Patty is shocked and excited to learn that she's having twins, but Sharon and Bill reject the male twin, only wanting the female twin, with Bill shouting at the Nowakowskis, "if you're carrying a baby girl, she's legally ours and we want her!". This means that the male twin will be separated from his sister and end up either in foster care or alternative adoption. Patty is horrified and learns that there is almost no legislation in place regulating surrogacy or protecting the best interest of the babies, while the Nowakowski children are curious about the surrogacy process and disappointed to learn that the twins will be separated. Patty and Aaron decide to adopt the male twin themselves, naming him Arthur. Sharon Davis takes the female twin home, but she and her husband fear the public scrutiny if it ever comes out in the media that they gave Arthur away. Patty spots Sharon in a garden centre and berates her for refusing to accept Arthur, arguing that the wealth she has could easily pay for a nanny for both twins. Sharon argues back, "don't you pass judgment on me... I never sold one of my children!", leaving Patty extremely hurt. Bill Davis's attorney reluctantly agrees to help fight the Nowakowskis in court, but reveals to Bill that the media will then know all about it, raising the concern that Adam's schoolmates will hear about the case and bully him over his parents "giving away his little brother". A court settlement is reached that protects the privacy of the Davis family, but that also places the female twin baby under the full custody of the Nowakowskis. At an outdoor birthday party for the twins, Sharon arrives in her vehicle uninvited, longing to see the twins. Patty is angry, but reveals that when the twins are old enough to understand the truth of their birth, they can decide for themselves whether or not they want to meet Sharon, Bill and Adam. Sharon tearfully drives away, leaving Patty to reflect on the case.

==Cast==
- Michele Greene as Patty Nowakowski
- Conor O'Farrell as Aaron Nowakowski
- Stephen Macht as Bill Davis
- Nancy Stafford as Sharon Davis
- Kevin McNutly as Daniel Hall
- Joel Palmer as Adam
- Malcolm Stewart as Lawyer
- Colleen Winton as Senator Binsfeld
- Andrew Wheeler as Doctor
- Michele Goodger as Mrs. Todd
- The Nowakowski children were played by Alex Doduk, Heather Beaty, Shannon Beaty (both playing Abby Nowakoski at different times throughout the film), Jeff Irvine and Sandra Nelson.

==Reception==
A Child Too Many received mixed reviews from critics. Drew Voros of Variety stated, "surprisingly Moment of Truth: A Child Too Many is more than shock-talk fodder, it's family entertainment of a different sort with a script by Jayne Martin that becomes truly compelling." He also praised the acting of Nancy Stafford and Stephen Macht, who he said "make a chilly pair" as Sharon and Bill Davis.
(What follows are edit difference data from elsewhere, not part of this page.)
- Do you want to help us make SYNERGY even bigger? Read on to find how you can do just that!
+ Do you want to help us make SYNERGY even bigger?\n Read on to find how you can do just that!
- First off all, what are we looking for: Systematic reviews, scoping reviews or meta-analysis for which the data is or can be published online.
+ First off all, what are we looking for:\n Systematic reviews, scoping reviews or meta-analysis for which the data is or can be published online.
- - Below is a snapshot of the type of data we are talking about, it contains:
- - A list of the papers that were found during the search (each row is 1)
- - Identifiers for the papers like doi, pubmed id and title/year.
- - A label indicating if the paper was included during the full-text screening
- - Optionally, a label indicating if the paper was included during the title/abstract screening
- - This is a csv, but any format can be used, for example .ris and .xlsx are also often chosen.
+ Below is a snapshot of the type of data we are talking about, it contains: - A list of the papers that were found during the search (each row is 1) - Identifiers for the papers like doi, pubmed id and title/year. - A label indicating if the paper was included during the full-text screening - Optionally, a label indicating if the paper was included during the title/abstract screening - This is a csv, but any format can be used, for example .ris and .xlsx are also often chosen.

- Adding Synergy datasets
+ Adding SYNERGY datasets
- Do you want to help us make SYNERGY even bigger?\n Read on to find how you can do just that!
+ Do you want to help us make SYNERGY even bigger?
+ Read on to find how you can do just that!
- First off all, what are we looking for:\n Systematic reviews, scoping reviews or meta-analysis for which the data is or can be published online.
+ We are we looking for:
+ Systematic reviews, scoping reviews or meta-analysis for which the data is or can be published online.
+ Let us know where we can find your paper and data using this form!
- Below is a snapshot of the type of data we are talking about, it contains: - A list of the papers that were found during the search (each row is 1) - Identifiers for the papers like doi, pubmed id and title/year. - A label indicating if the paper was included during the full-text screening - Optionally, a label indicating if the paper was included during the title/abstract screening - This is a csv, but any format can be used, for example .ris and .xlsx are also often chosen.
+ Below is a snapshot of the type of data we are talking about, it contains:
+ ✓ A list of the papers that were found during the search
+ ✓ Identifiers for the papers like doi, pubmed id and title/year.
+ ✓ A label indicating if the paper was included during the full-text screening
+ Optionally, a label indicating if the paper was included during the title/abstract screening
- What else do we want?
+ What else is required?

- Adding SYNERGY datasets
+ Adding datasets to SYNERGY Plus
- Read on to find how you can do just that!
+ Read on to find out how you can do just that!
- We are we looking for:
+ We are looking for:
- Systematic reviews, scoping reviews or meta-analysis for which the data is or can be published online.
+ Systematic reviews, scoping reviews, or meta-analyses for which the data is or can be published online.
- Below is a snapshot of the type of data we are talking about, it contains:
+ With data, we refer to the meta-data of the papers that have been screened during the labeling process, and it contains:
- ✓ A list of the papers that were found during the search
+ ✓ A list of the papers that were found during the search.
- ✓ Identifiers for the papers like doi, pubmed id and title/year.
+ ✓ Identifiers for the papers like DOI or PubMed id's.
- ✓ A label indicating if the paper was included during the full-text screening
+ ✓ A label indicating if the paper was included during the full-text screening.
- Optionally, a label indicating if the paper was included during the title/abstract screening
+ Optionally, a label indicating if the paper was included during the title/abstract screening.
Susan Stewart, writing for the Detroit Free Press, felt that the drama sank "under too many tears", expressing criticism of the babies trained to cry when the adults were upset, rating it overall with two stars.
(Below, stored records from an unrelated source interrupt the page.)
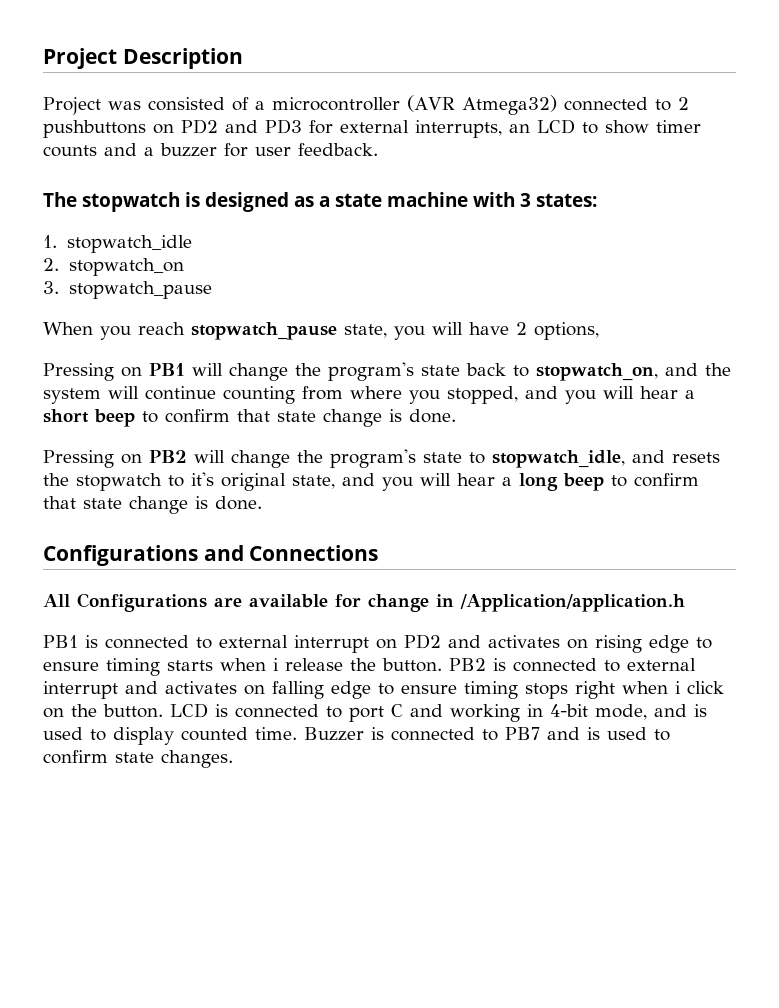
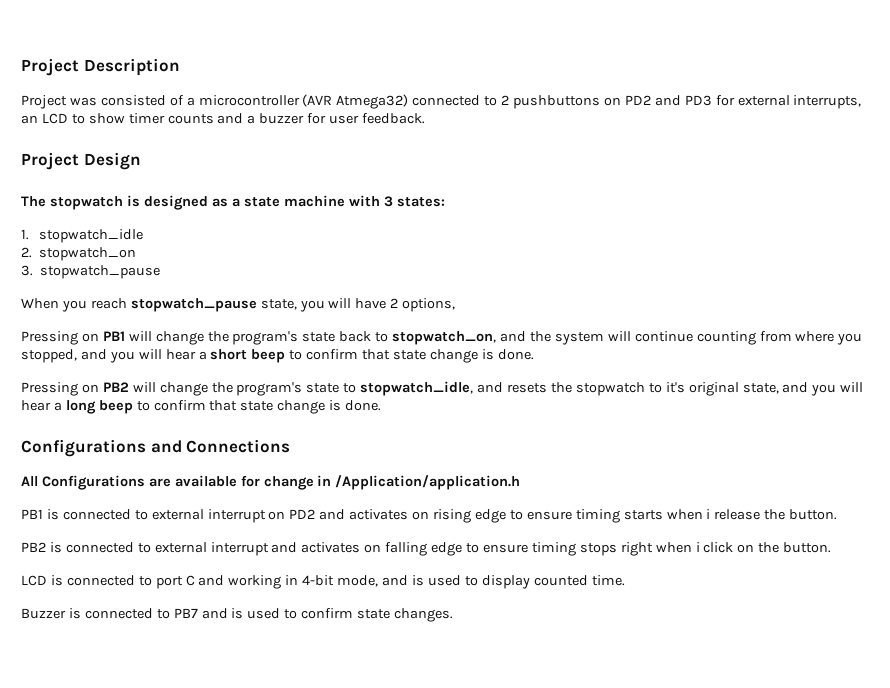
+ Project Design
- PB1 is connected to external interrupt on PD2 and activates on rising edge to ensure timing starts when i release the button. PB2 is connected to external interrupt and activates on falling edge to ensure timing stops right when i click on the button. LCD is connected to port C and working in 4-bit mode, and is used to display counted time. Buzzer is connected to PB7 and is used to confirm state changes.
+ PB1 is connected to external interrupt on PD2 and activates on rising edge to ensure timing starts when i release the button.
+ PB2 is connected to external interrupt and activates on falling edge to ensure timing stops right when i click on the button.
+ LCD is connected to port C and working in 4-bit mode, and is used to display counted time.
+ Buzzer is connected to PB7 and is used to confirm state changes.

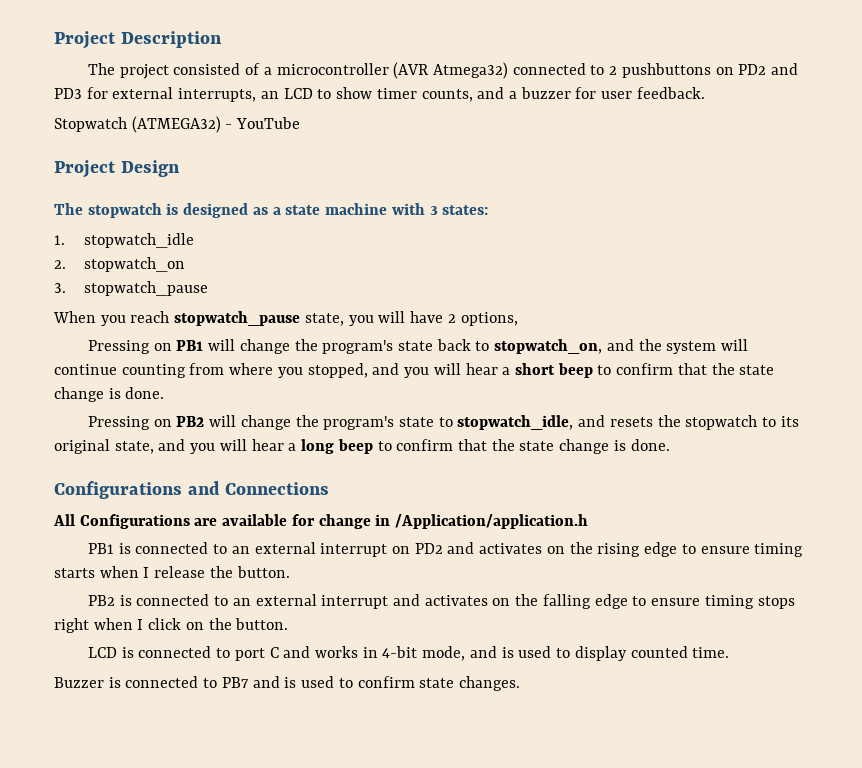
- Project was consisted of a microcontroller (AVR Atmega32) connected to 2 pushbuttons on PD2 and PD3 for external interrupts, an LCD to show timer counts and a buzzer for user feedback.
+ The project consisted of a microcontroller (AVR Atmega32) connected to 2 pushbuttons on PD2 and PD3 for external interrupts, an LCD to show timer counts, and a buzzer for user feedback.
+ Stopwatch (ATMEGA32) - YouTube
- Pressing on PB1 will change the program's state back to stopwatch_on, and the system will continue counting from where you stopped, and you will hear a short beep to confirm that state change is done.
+ Pressing on PB1 will change the program's state back to stopwatch_on, and the system will continue counting from where you stopped, and you will hear a short beep to confirm that the state change is done.
- Pressing on PB2 will change the program's state to stopwatch_idle, and resets the stopwatch to it's original state, and you will hear a long beep to confirm that state change is done.
+ Pressing on PB2 will change the program's state to stopwatch_idle, and resets the stopwatch to its original state, and you will hear a long beep to confirm that the state change is done.
- PB1 is connected to external interrupt on PD2 and activates on rising edge to ensure timing starts when i release the button.
+ PB1 is connected to an external interrupt on PD2 and activates on the rising edge to ensure timing starts when I release the button.
- PB2 is connected to external interrupt and activates on falling edge to ensure timing stops right when i click on the button.
+ PB2 is connected to an external interrupt and activates on the falling edge to ensure timing stops right when I click on the button.
- LCD is connected to port C and working in 4-bit mode, and is used to display counted time.
+ LCD is connected to port C and works in 4-bit mode, and is used to display counted time.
Tom Jicha of South Florida Sun-Sentinel was more critical of the film, calling it "a tear-jerker with redeeming merit since it challenges the audience to examine its feelings about an issue that is becoming more common in society" but also reacting negatively to the conflict of interest in the film's portrayal of its real-life story basis, noting, "the movie was made with the cooperation of the Nowakowskis. Payback is they are portrayed as saints. Meanwhile, Davis isn't even the real name of the other couple, who have a court order decreeing that their name not be made public."